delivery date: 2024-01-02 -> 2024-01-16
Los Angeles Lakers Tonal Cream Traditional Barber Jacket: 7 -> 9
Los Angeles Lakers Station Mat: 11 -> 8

---

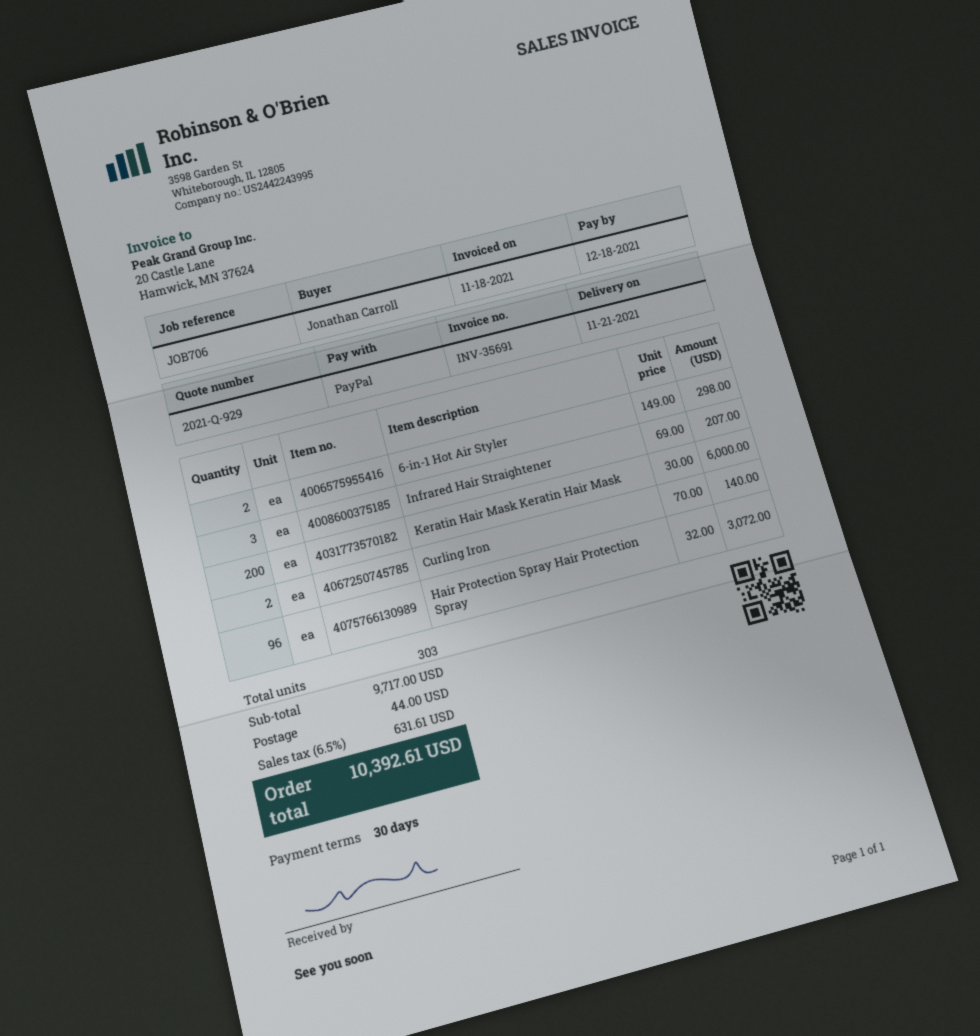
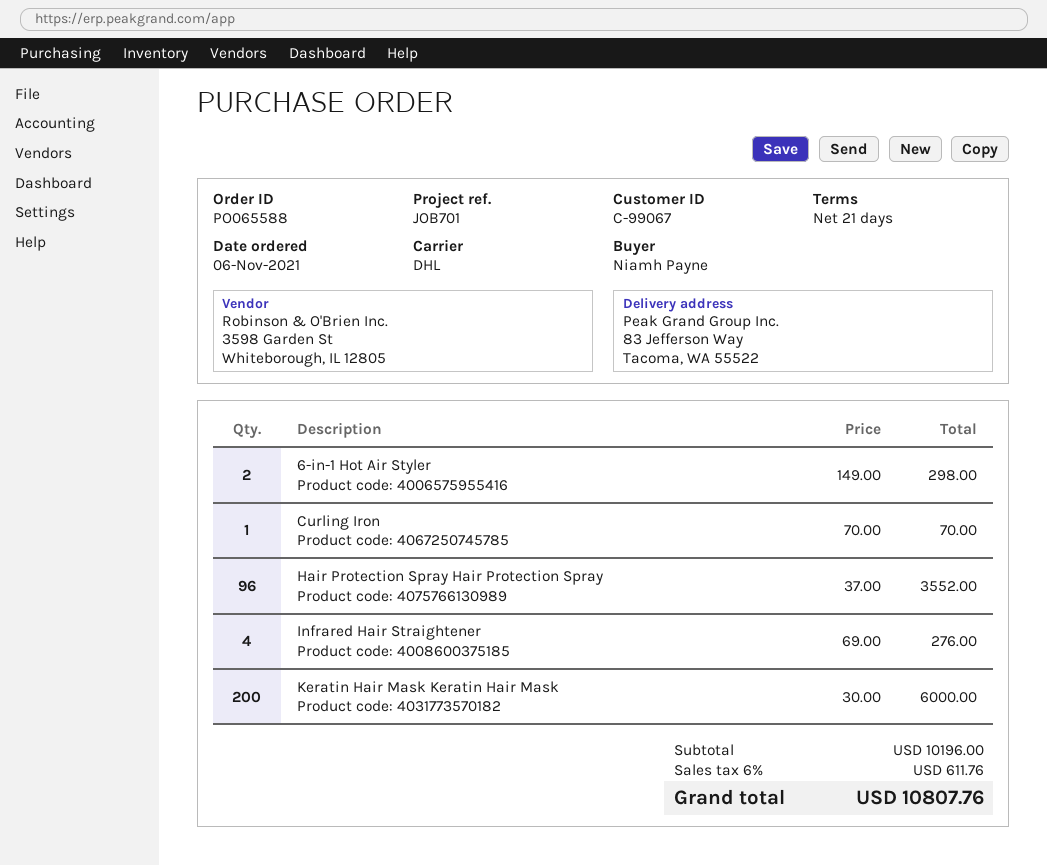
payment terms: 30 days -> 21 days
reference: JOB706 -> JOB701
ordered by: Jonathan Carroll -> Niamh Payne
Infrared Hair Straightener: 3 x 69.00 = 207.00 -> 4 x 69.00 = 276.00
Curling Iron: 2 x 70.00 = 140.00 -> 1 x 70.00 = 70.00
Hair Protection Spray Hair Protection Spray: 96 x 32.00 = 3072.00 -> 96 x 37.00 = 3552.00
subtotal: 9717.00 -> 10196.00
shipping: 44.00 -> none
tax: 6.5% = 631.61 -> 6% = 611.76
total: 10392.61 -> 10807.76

* * *

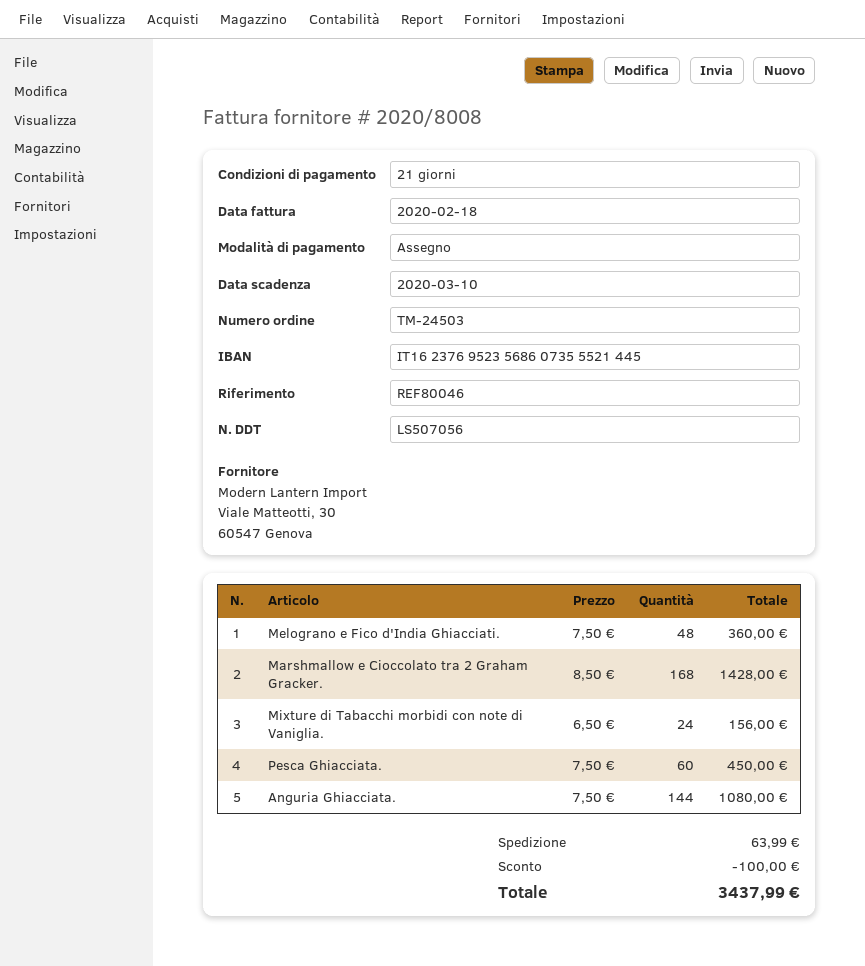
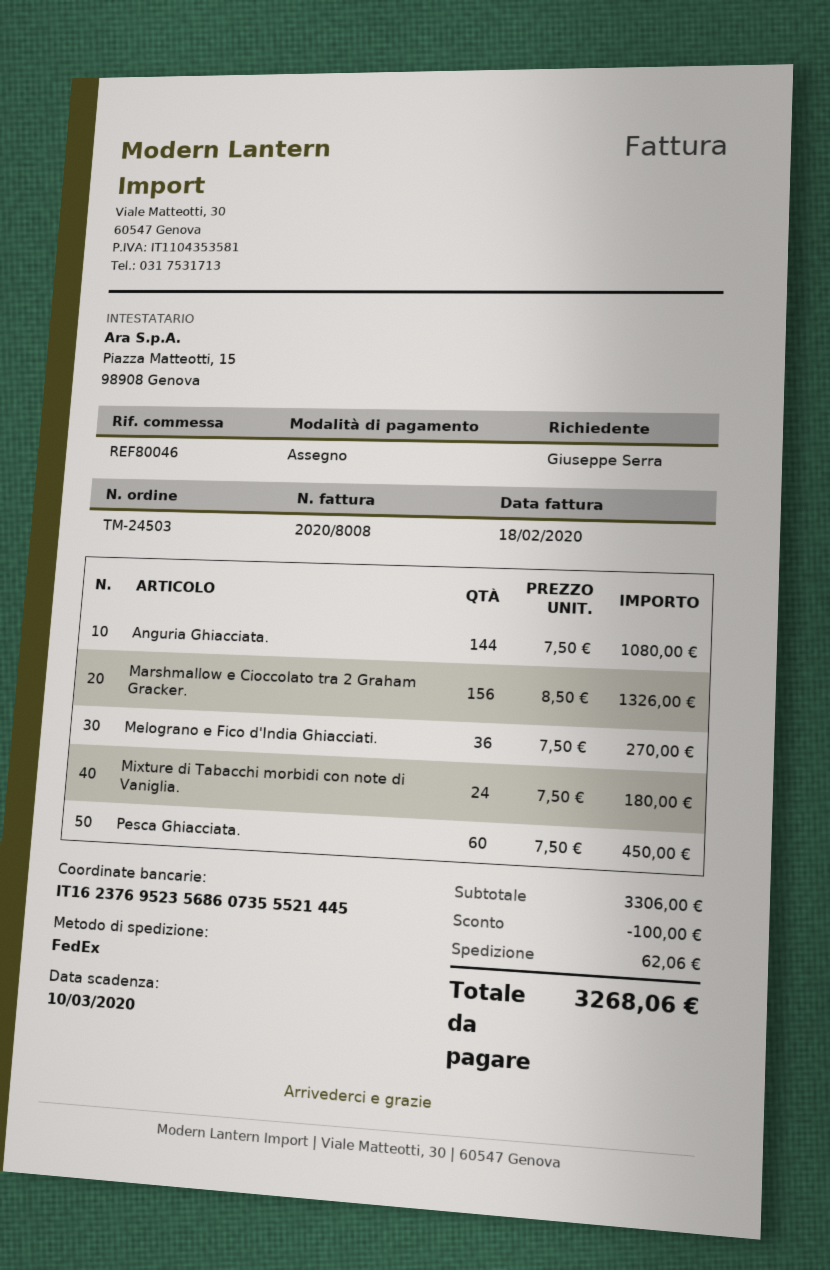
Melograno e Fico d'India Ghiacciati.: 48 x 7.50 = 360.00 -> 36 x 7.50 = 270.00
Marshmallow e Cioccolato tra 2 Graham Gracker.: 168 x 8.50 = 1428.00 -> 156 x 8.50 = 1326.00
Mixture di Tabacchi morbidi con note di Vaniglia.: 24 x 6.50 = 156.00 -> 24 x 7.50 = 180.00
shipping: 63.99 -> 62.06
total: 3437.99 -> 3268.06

**ASSIGNMENT**: Please transcribe exactly the lines above from the line that has "Hair Protection Spray Hair" up to and including the line that has "total: 10392.61 -> 10807.76"; no other line belongs in the answer.

**SOLUTION BELOW**:
Hair Protection Spray Hair Protection Spray: 96 x 32.00 = 3072.00 -> 96 x 37.00 = 3552.00
subtotal: 9717.00 -> 10196.00
shipping: 44.00 -> none
tax: 6.5% = 631.61 -> 6% = 611.76
total: 10392.61 -> 10807.76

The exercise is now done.